06/28/2023, 12:36 PM

I checked the GCS storage bucket used by Flyte, the file really doesn’t exist at

metadata/propeller/flytesnacks-development-algopipelinesflytedatapipeline-da0bfb4f/n10/data/0/dn19-dn0/0/futures.pb

This far, the path is correct:

metadata/propeller/flytesnacks-development-algopipelinesflytedatapipeline-da0bfb4f/n10/data/0

It does not have dn19-dn0 folder but it does have a dn19 folder and a dn0 folder there and they both have a folder named

with futures.pb

freezing-airport-6809

06/28/2023, 1:31 PM

Hmm this is not good, seems like a bug. Cc @hallowed-mouse-14616 sorry to pull you in. @kind-kite-58745 but you are saying that things work and then sometimes they don’t?

kind-kite-58745

06/28/2023, 1:44 PM

I try not to run this too much without a good reason because it can get expensive, but yesterday evening I wanted to test that Flyte can handle load of many such ~~tasks~~ workflows running concurrently. The main reason why we’re moving to Flyte is because we’ve had issues with our previous tool where it would collapse under load, and we are planning to grow soon.
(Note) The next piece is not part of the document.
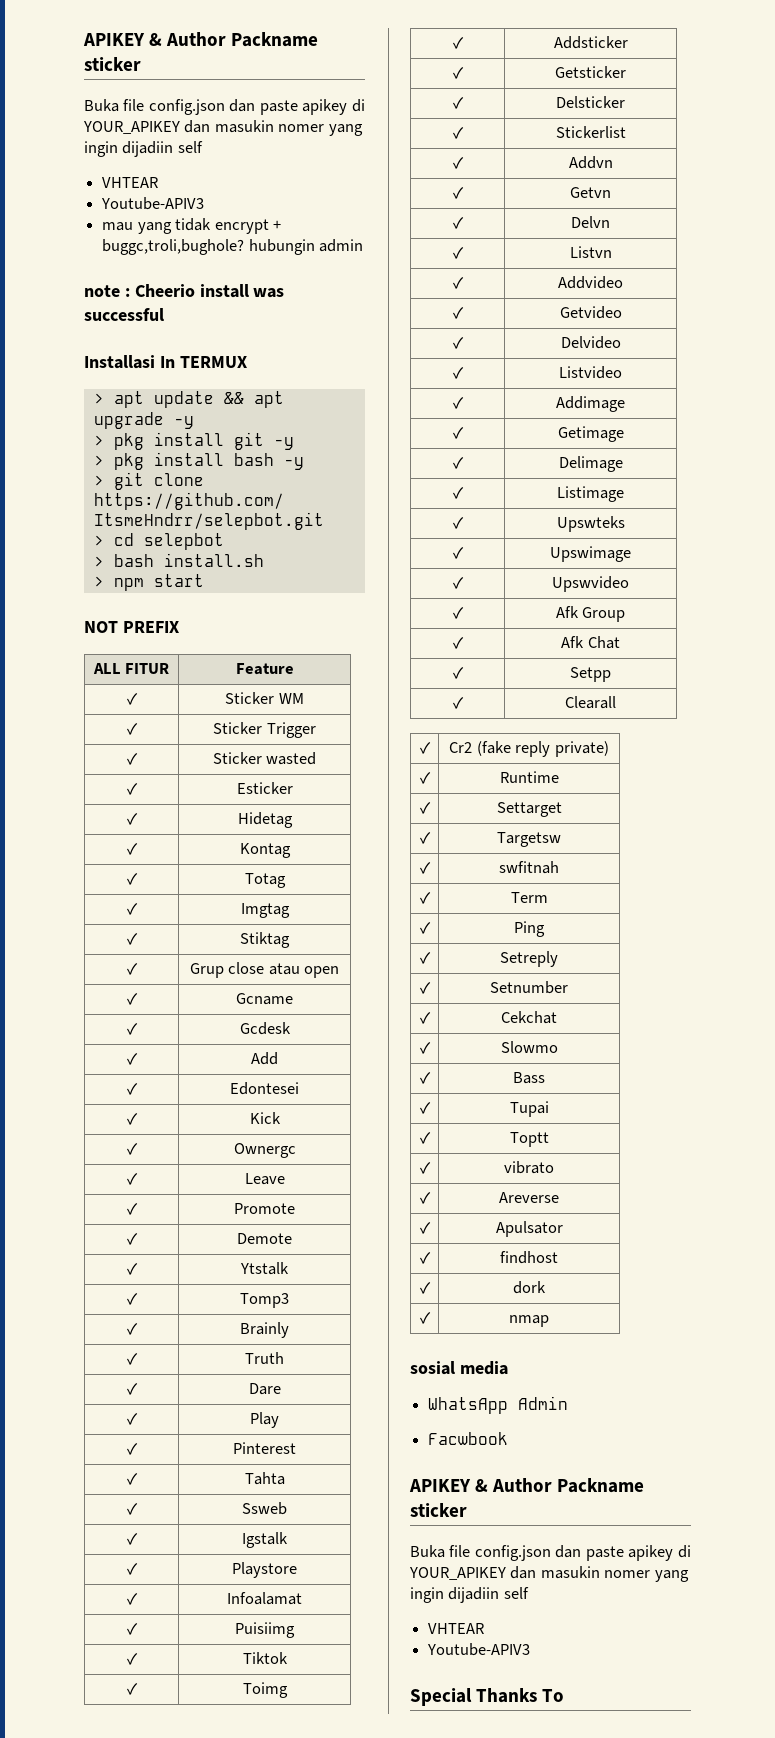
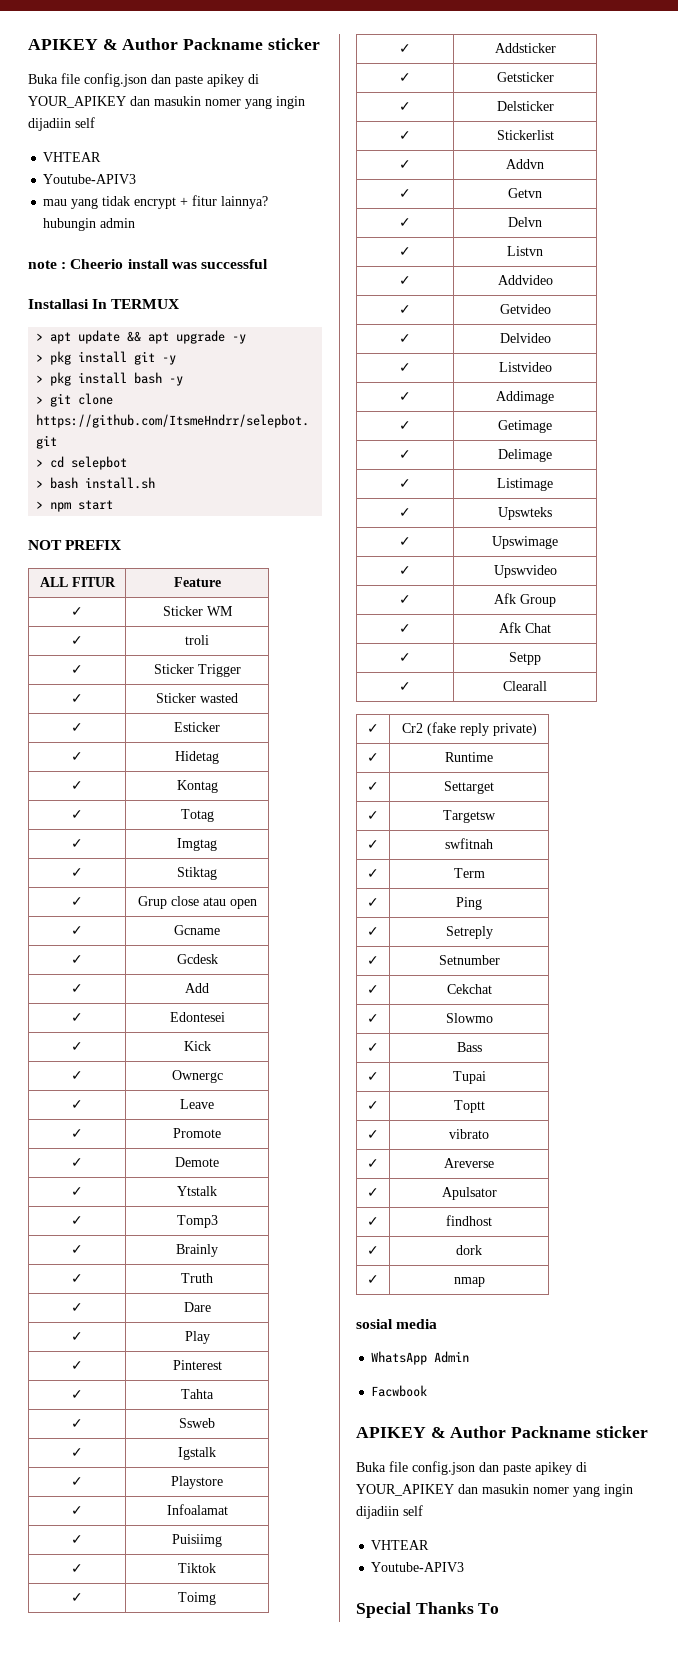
[102,239,245,255] buggc,troli,bughole? -> [192,195,269,209] fitur lainnya?
(304, 698) none -> [71,636,83,645] [185,635,209,645] // ✓ | troli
Last time 3/10 workflows failed with this error, I will run 10 more and hopefully it won’t happen again, but it would help me if someone at least clarified what could be contributing to it so I could see if I can adjust the workflow in any way to make it easier on Flyte (for example maybe its the nested conditions. don’t know) We’ll see in 2-3 hours when these complete if it still happens Thanks

kind-kite-58745

06/28/2023, 1:48 PM

If it matters, I use flytekit version 1.6.2 and flyte-core v1.7.0. I’ll try upgrading my flytekit to v1.7.0 as well just in case

freezing-airport-6809

06/28/2023, 1:48 PM

That is really odd, Flyte can scale extremely well

freezing-airport-6809

06/28/2023, 1:48 PM

Missing file sounds like an assumption error

freezing-airport-6809

06/28/2023, 1:49 PM

10 workflows is not high load

kind-kite-58745

06/28/2023, 1:49 PM

It’s not clear from the error if it’s an issue in the workflow or with Flyte, and not sure where to begin checking it

freezing-airport-6809

06/28/2023, 1:49 PM

We would love to get a dummy workflow with noop tasks that reproduces the error

freezing-airport-6809

06/28/2023, 1:50 PM

Can you just share the code remove logic

kind-kite-58745

06/28/2023, 1:52 PM

Will send in a moment

kind-kite-58745

06/28/2023, 2:22 PM

The workflow:

Copy code

import os
import uuid

from algopipelines.flytedatapipeline.kubes import (
    slack_notify,
    parse_session_info,
    parse_takes_status,
    git_clone,
    should_run_fit,
    qt_texture_training,
    get_parameters,
    skip,
)

from algopipelines.flytedatapipeline.subworkflows.shape_fit_flow import shape_fit_flow
from algopipelines.flytedatapipeline.subworkflows.evaluation_flow import evaluation_flow
from flytekit import workflow, conditional

@workflow
def smplx_proccess_pipeline(dummy: bool):

    pipeline_params = get_parameters(dummy=dummy)
    parsed_session_info = parse_session_info(dummy=dummy)
    parsed_takes_status = parse_takes_status(dummy=dummy)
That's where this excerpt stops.